Tag Archives: search engine

How Facebook’s Open Graph will own identity and threaten Google

Facebook today announced some potentially ‘net-changing features they are releasing under the moniker Open Graph.  Open Graph replaces Facebook connect, or perhaps deprecates it if you like, making it easier for people to utilize their Facebook data within the context of other websites.  Sounds fancy, eh?  Let’s break it down into understandable examples:

open-graph-stream1Most prominently, websites can embed “Like” buttons on their pages, just as Facebook has on its activity feed items and various other pages around their site.  Website creators will embed these Like buttons because it lets their users publish links they like back to their Facebook feed with a single click – they don’t even need to sign in to the creator’s site, as long as they are already signed in on Facebook - free marketing for the website.

In addition to the Like tool, Facebook offers a variety of other “social plugins” to help site creators make their sites more social and more integrated with Facebook.   The Activity Feed lets users see what their friends are doing on the creator’s site.  Login with Faces shows a user which of their friends are already members of a site and prompts them to sign up with that site to connect with them.  Comments lets users comment on individual items on the creator’s site, and gives them a seamless option to post that comment back to Facebook as well.  All this without having to create an account on the creator’s site.  You get the picture.

Facebook = identity

The most significant immediate implication of Facebooks Open Graph is that site creators may no longer bother having their own registration systems at all, as FriendFeed founder Bret Taylor (now with Facebook) explained.  My interpretation is that Facebook wants to own identity on the web, and site creators are likely to step in line because Facebook has made it in their best interest. If creators adopt the tools, they get free marketing tools and a seamless experience for their users.  All they sacrifice is having to share their user data with Facebook.
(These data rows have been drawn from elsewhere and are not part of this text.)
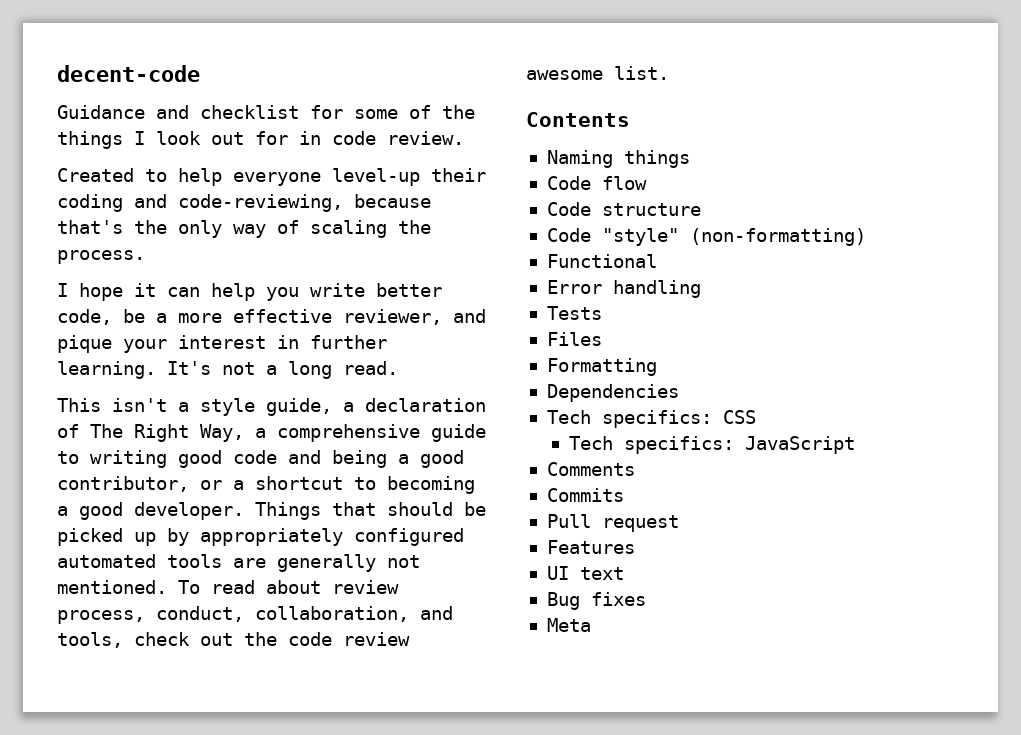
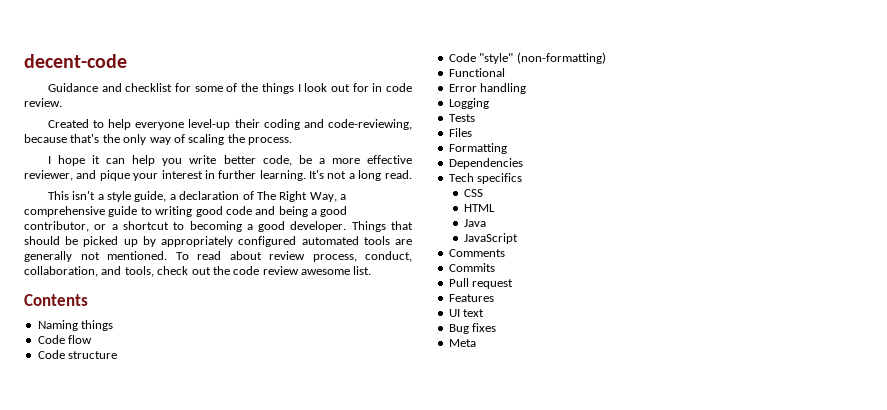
+ Logging
- Tech specifics: CSS
+ Tech specifics
+ CSS
- Tech specifics: JavaScript
+ HTML
+ Java
+ JavaScript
Open Graph is easier to implement than Facebook Connect, and people can start interacting with sites immediately, no login required, which is great.   It appears that Facebook will share users’ “basic” information once they connect on a site, so creators get names, email addresses, genders, etc. – all the basic things they would ask for anyway.  Easy for the user, easy for me, everyone wins.

Especially Facebook.  Once Open Graph plugins become widespread, Facebook will know exactly what users are doing…all the time.  They’ll know what sites you visit, and they’ll know what things you Like on those sites.  Who knows what evil lurks in the hearts of men?  Big Brother Zuckerberg knows.

Spam bait

Interesting note for you privacy fans: it appears that any data you make public on your profile (which is most of it by default), including things and sites you like, will now be available to other sites so they can tailor their content to your tastes.  Cool? Yes.  Spooky? Yes.  Ripe for abuse? Most definitely.  While I don’t have a problem with this personally because I am pretty careful and sparing about what I share on Facebook, a lot of people are going to get stung, and spammers and direct marketers will try to abuse the system to deliver unsolicited ads.  I wish Facebook well, but this is going to be a hornet’s nest.

open-graph-profile

The data

Now for what I think is the real meat of all this: the data.  When site creators implement these Like buttons and other plugins, Facebook is encouraging them to tag their pages with specific types of common metadata that may be relevant:  image, name, location, email address, phone number, and “type” (e.g. sport, activity, restaurant, athlete, city, product, book, blog, website, etc.)  If creators take the time to tag their pages like this, then when their users “like” something, Facebook will know exactly what it is and can present it nicely within the Facebook context.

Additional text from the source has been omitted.